Man executed for drug trafficking

? Singapore executed a 25-year-old Australian today for drug trafficking, after he had a “beautiful last visit” with his family. Australia’s leader protested the sentence, saying it would damage ties.

Nguyen Tuong Van was hanged before dawn as a dozen friends and supporters, dressed in black, kept an overnight vigil outside the maximum-security prison. His twin brother, Nguyen Khoa, was dressed in white.

Australian Prime Minister John Howard said Nguyen’s execution would damage relations between the two countries.

“I have told the prime minister of Singapore that I believe it will have an effect on the relationship on a people-to-people, population-to-population basis,” Howard told Melbourne radio station 3AW shortly before Singapore confirmed it carried out the execution.

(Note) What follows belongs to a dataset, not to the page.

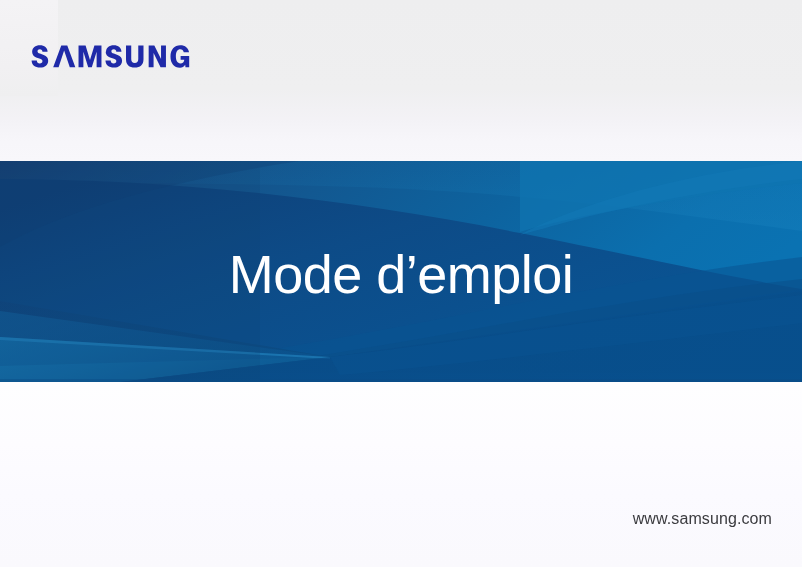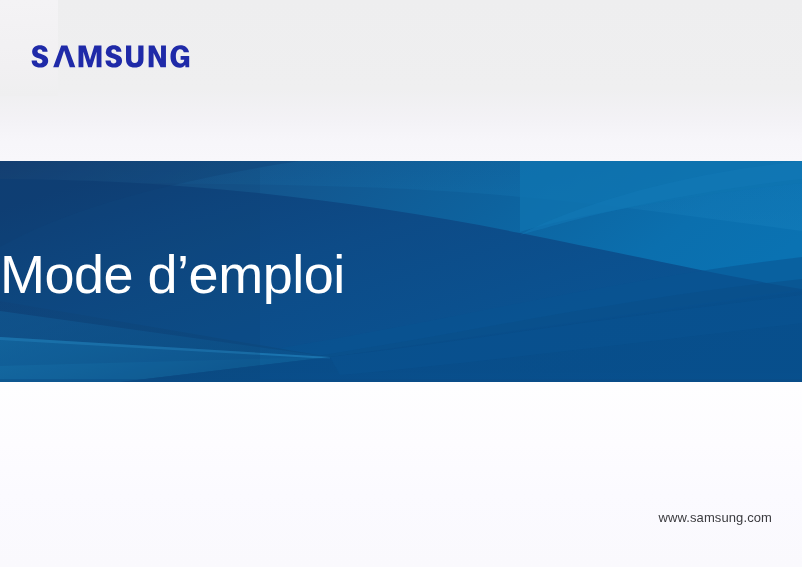"Mode d’emploi" .banner-title { justify-content: none -> center }
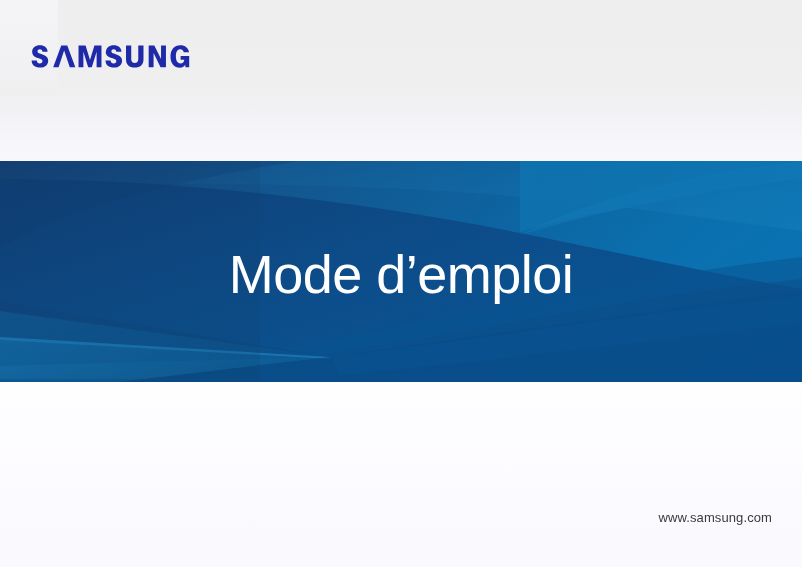"www.samsung.com" .site-url { font-size: 13px -> 16px }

But Howard added that Australia would not take diplomatic action against the city-state.

“The government itself is not going to take punitive measures against the government of Singapore,” he said.

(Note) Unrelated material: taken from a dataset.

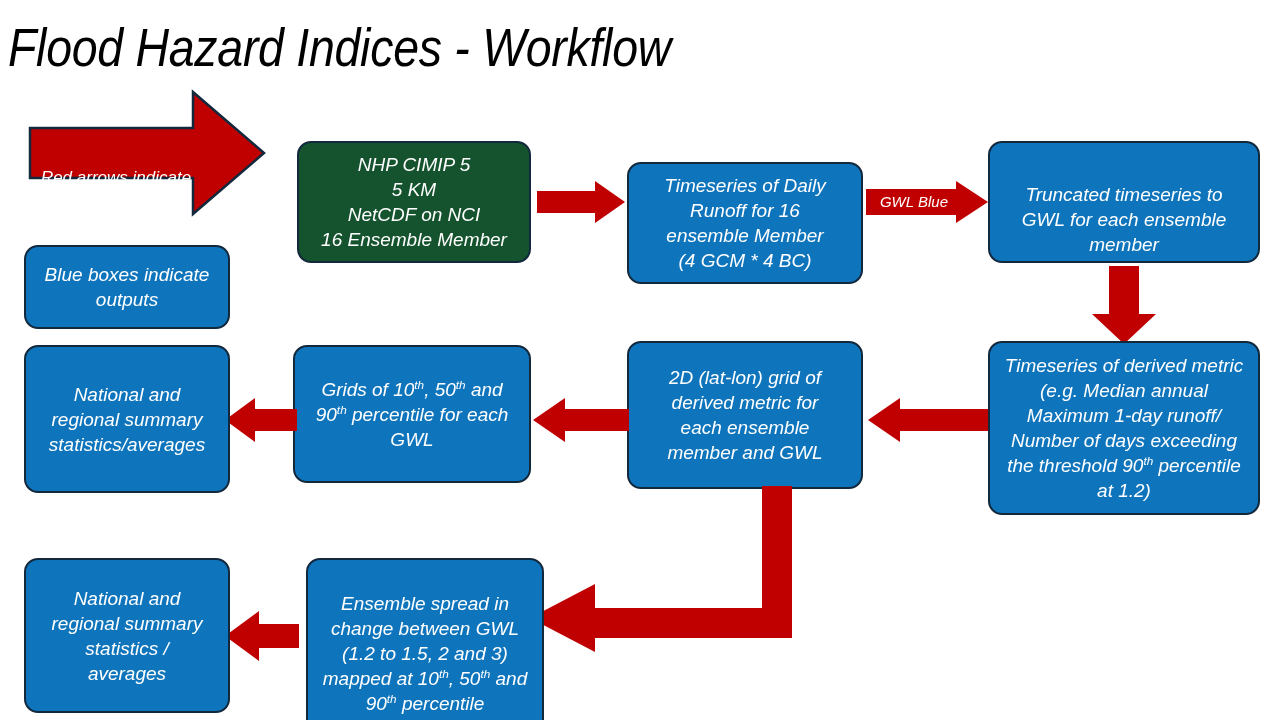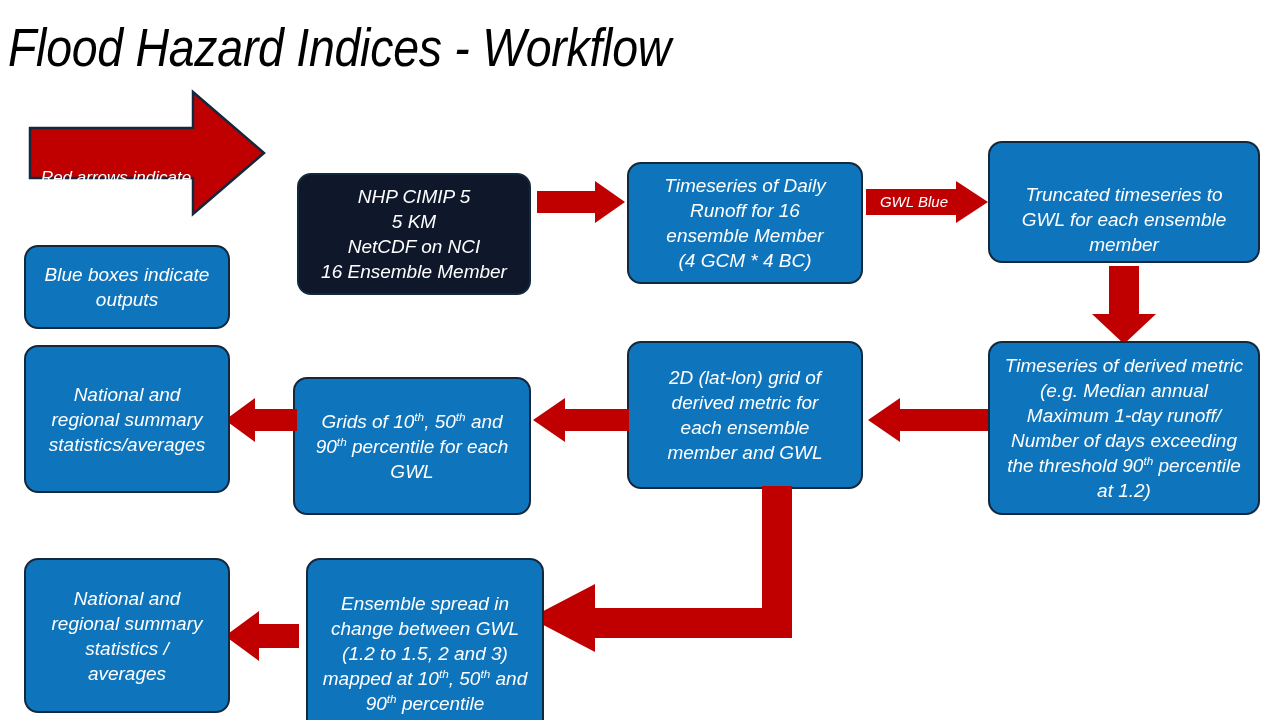"NHP CIMIP 5" .node.green { background: #0f172a -> #14532d; margin-top: 32px -> none }
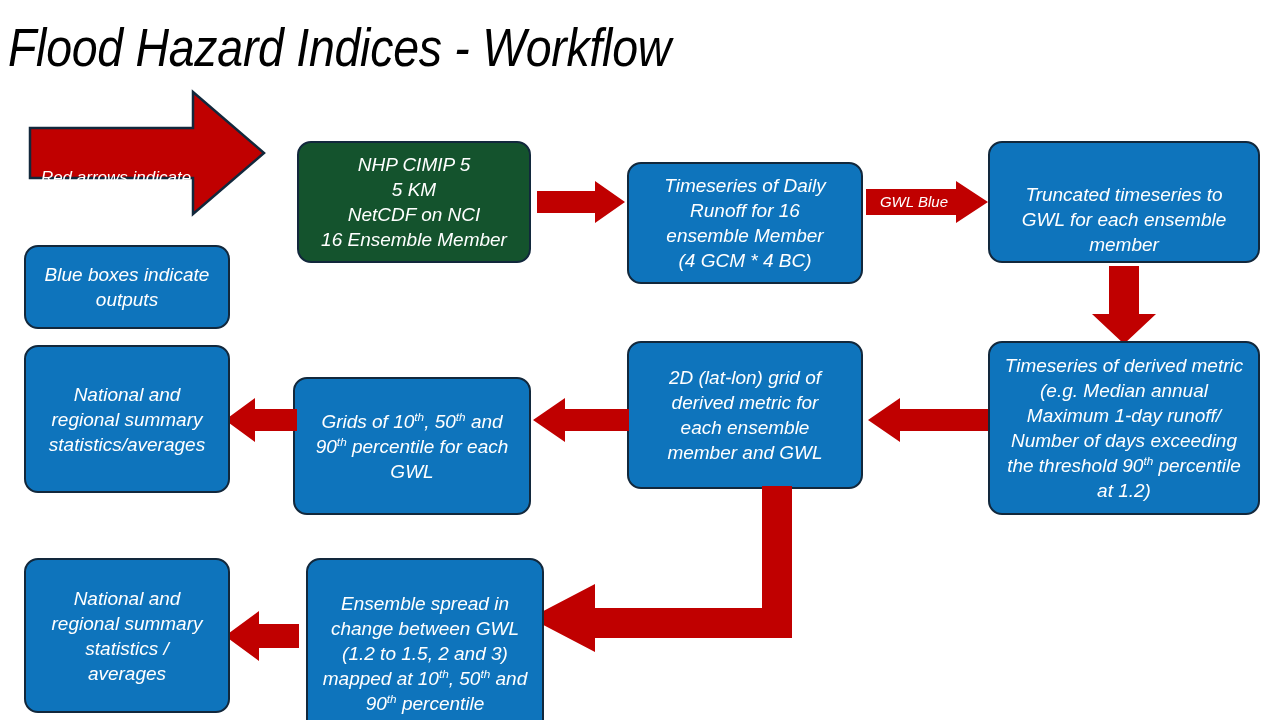"Grids of 10th, 50th and" div.abs { margin-top: 32px -> none }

Vigils were held in cities across Australia, with bells and gongs sounding 25 times at the hour of Nguyen’s execution.

Nguyen received a mandatory death sentence after he was caught in 2002 at Singapore’s airport on his way home to Melbourne carrying about 14 ounces of heroin.

Singapore has executed more than 100 people for drug-related offenses since 1999, saying its tough laws and penalties are an effective deterrent against a crime that ruins lives. By contrast, Australia scrapped the death penalty in 1973 and hanged its last criminal in 1967.

While Australian leaders lashed out at the death sentence as “barbaric” and pleaded for clemency for Nguyen, Singapore’s Prime Minister Lee Hsien Loong had ruled out a reprieve.

Nguyen visited with his mother, Kim, twin brother, Nguyen Khoa, a friend and his attorneys Thursday afternoon.

An attorney, Lex Lasry, said the family had a “beautiful last visit.” Julian McMahon, another attorney, said Nguyen’s mother had been allowed to hold her son’s hand and touch his face in her last visit.

“That was a great comfort to her,” McMahon said.